Once the line with "- <name>.cmd.exec will exec the subcommand" is found in the entries below, repeat it and each following line exactly, up to and including the line with "--install --local --confirm". Add no other lines.

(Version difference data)
⁂

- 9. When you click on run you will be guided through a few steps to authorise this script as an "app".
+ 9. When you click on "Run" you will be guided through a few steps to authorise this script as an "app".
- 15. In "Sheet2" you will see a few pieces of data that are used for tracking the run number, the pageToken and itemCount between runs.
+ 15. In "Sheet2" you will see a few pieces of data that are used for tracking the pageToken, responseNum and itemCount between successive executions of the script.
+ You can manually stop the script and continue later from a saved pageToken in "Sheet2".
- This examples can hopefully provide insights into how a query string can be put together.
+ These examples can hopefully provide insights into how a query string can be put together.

⁂

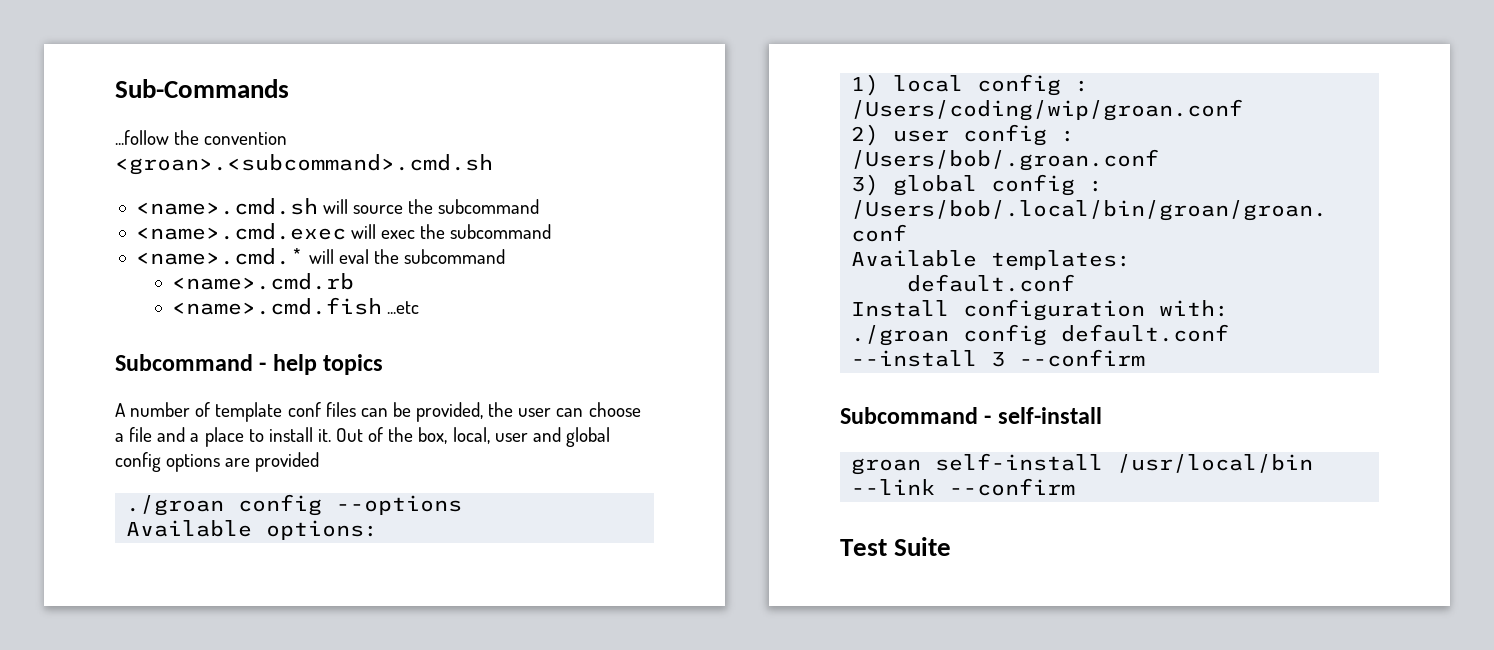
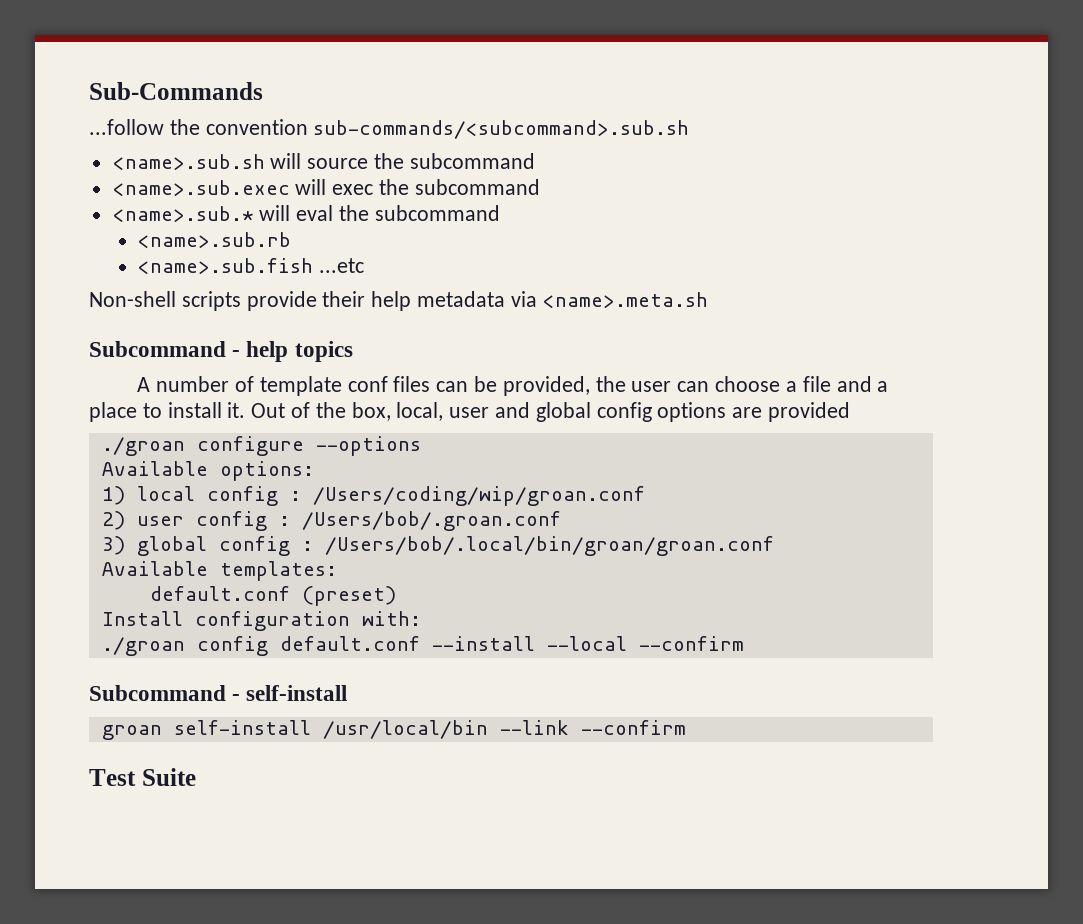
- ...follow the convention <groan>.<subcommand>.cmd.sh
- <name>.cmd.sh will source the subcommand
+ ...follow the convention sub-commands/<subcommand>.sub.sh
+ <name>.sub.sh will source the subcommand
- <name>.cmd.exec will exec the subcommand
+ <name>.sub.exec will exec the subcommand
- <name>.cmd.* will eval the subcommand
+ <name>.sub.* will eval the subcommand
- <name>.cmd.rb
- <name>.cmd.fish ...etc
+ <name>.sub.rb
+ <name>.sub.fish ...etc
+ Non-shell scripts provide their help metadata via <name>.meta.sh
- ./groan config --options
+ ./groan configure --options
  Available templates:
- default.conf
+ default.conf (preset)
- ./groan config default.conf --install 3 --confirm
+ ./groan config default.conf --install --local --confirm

⁂

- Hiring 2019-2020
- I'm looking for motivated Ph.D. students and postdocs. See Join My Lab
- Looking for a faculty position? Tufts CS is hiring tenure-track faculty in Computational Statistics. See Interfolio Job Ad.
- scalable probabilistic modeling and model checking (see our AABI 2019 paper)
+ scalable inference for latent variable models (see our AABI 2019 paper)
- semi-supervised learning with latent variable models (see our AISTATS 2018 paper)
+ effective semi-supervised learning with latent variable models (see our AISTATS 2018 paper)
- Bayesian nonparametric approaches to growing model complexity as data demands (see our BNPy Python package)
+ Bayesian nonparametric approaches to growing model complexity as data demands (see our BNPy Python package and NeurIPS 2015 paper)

⁂

ANSWER SECTION:
- <name>.cmd.exec will exec the subcommand
+ <name>.sub.exec will exec the subcommand
- <name>.cmd.* will eval the subcommand
+ <name>.sub.* will eval the subcommand
- <name>.cmd.rb
- <name>.cmd.fish ...etc
+ <name>.sub.rb
+ <name>.sub.fish ...etc
+ Non-shell scripts provide their help metadata via <name>.meta.sh
- ./groan config --options
+ ./groan configure --options
  Available templates:
- default.conf
+ default.conf (preset)
- ./groan config default.conf --install 3 --confirm
+ ./groan config default.conf --install --local --confirm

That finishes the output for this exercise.